** Opening ENTRIES SHOWN block **

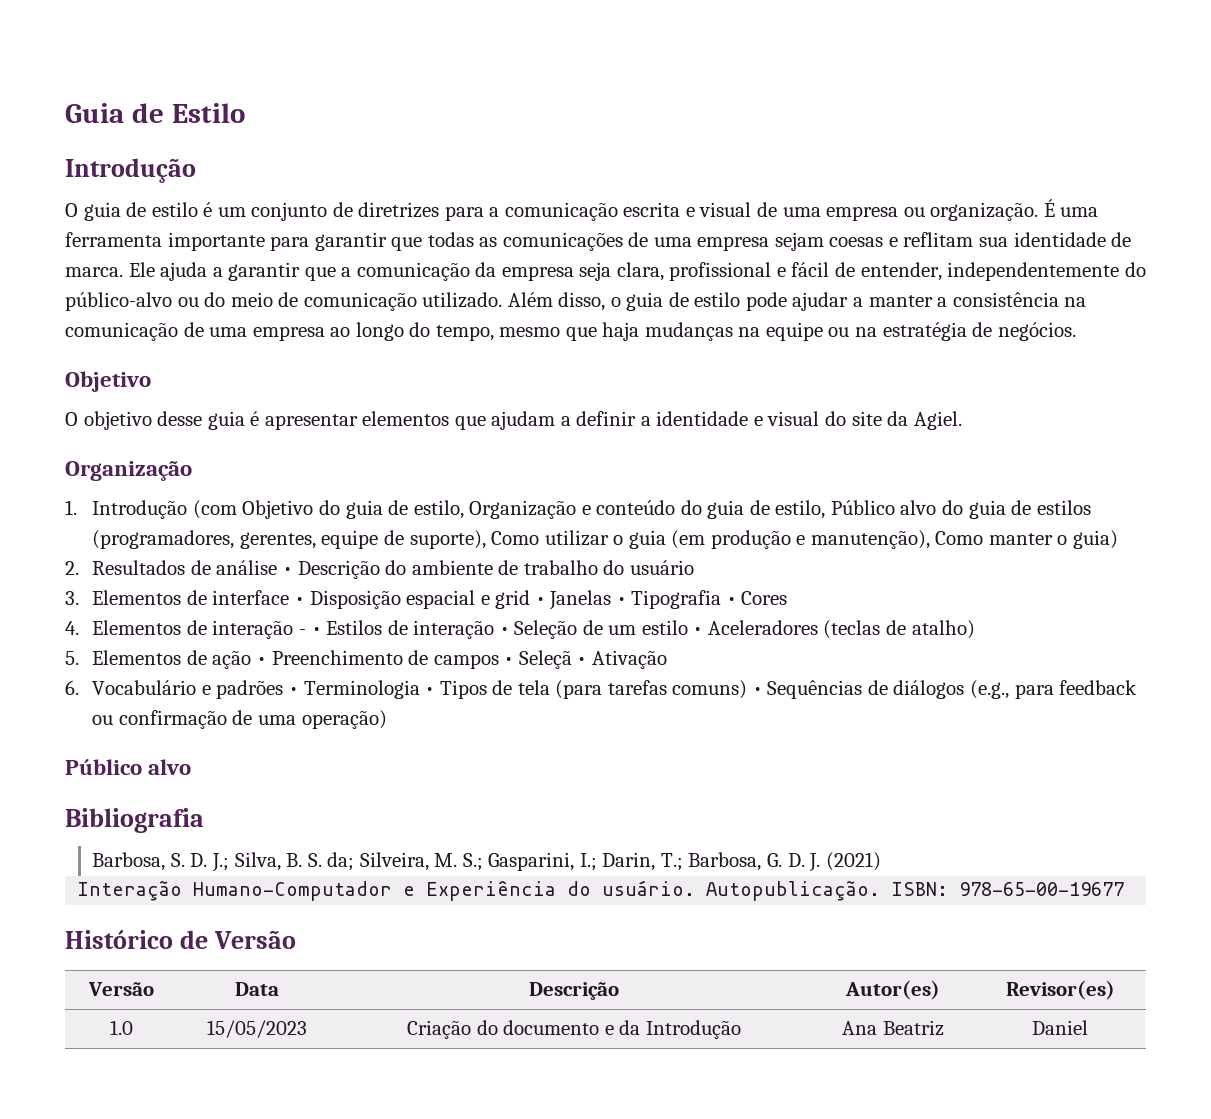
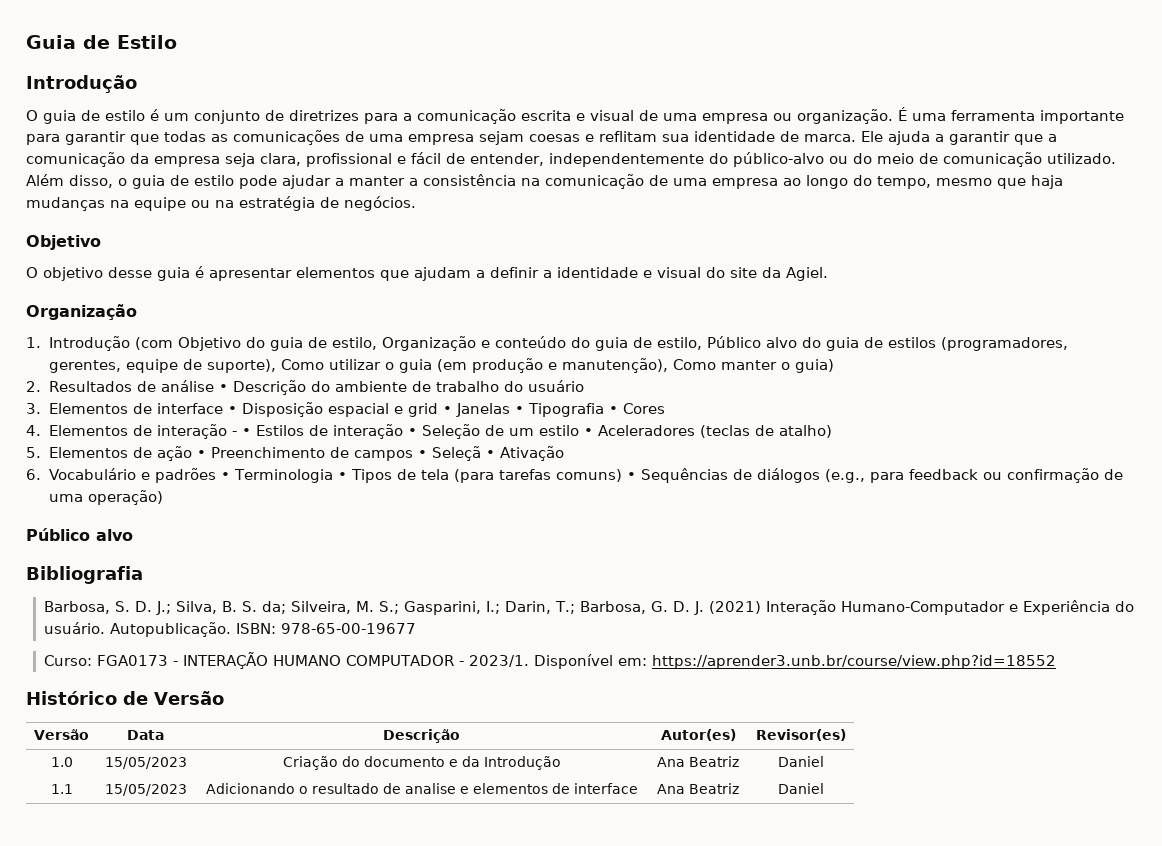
- Barbosa, S. D. J.; Silva, B. S. da; Silveira, M. S.; Gasparini, I.; Darin, T.; Barbosa, G. D. J. (2021)
- Interação Humano-Computador e Experiência do usuário.
+ Barbosa, S. D. J.; Silva, B. S. da; Silveira, M. S.; Gasparini, I.; Darin, T.; Barbosa, G. D. J. (2021) Interação Humano-Computador e Experiência do usuário.
+ Curso: FGA0173 - INTERAÇÃO HUMANO COMPUTADOR - 2023/1. Disponível em: https://aprender3.unb.br/course/view.php?id=18552
+ 1.1 | 15/05/2023 | Adicionando o resultado de analise e elementos de interface | Ana Beatriz | Daniel

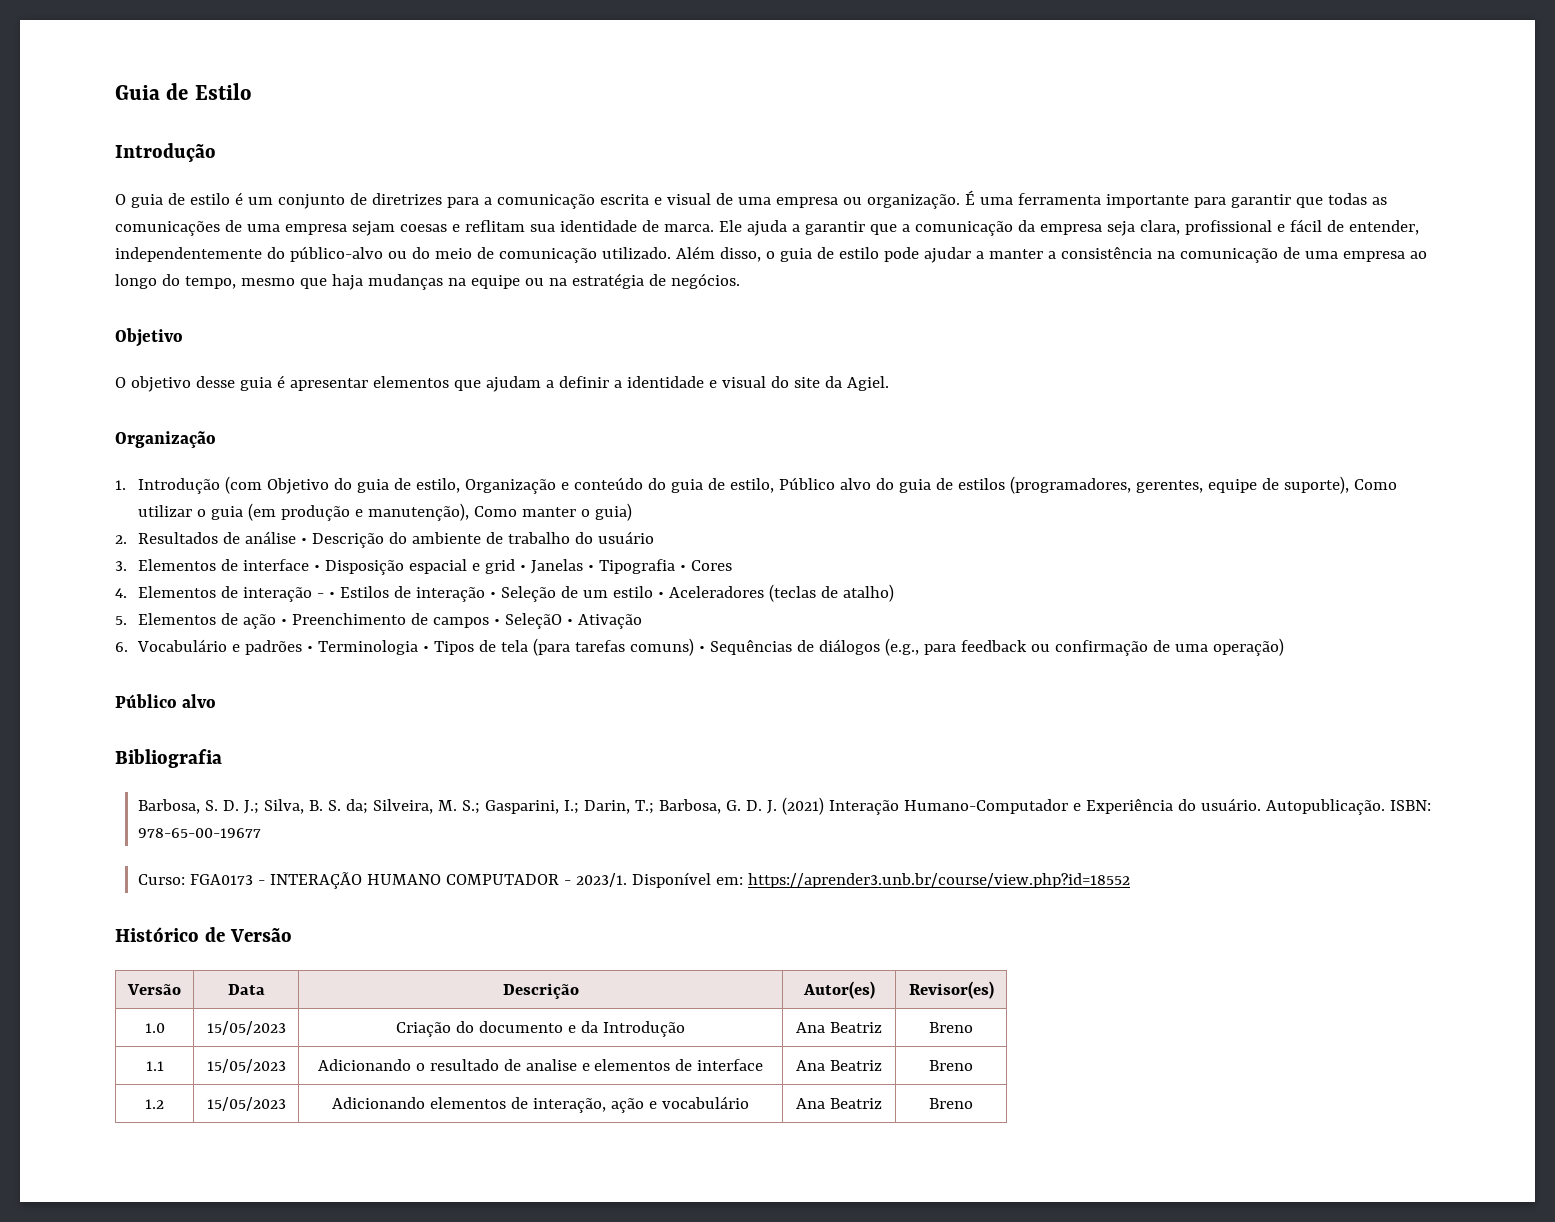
- 5. Elementos de ação • Preenchimento de campos • Seleçã • Ativação
+ 5. Elementos de ação • Preenchimento de campos • SeleçãO • Ativação
- 1.0 | 15/05/2023 | Criação do documento e da Introdução | Ana Beatriz | Daniel
+ 1.0 | 15/05/2023 | Criação do documento e da Introdução | Ana Beatriz | Breno
- 1.1 | 15/05/2023 | Adicionando o resultado de analise e elementos de interface | Ana Beatriz | Daniel
+ 1.1 | 15/05/2023 | Adicionando o resultado de analise e elementos de interface | Ana Beatriz | Breno
+ 1.2 | 15/05/2023 | Adicionando elementos de interação, ação e vocabulário | Ana Beatriz | Breno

** Closing ENTRIES SHOWN block **

For the records above, state how many lines include the string "Darin", giving the number and nothing else.

2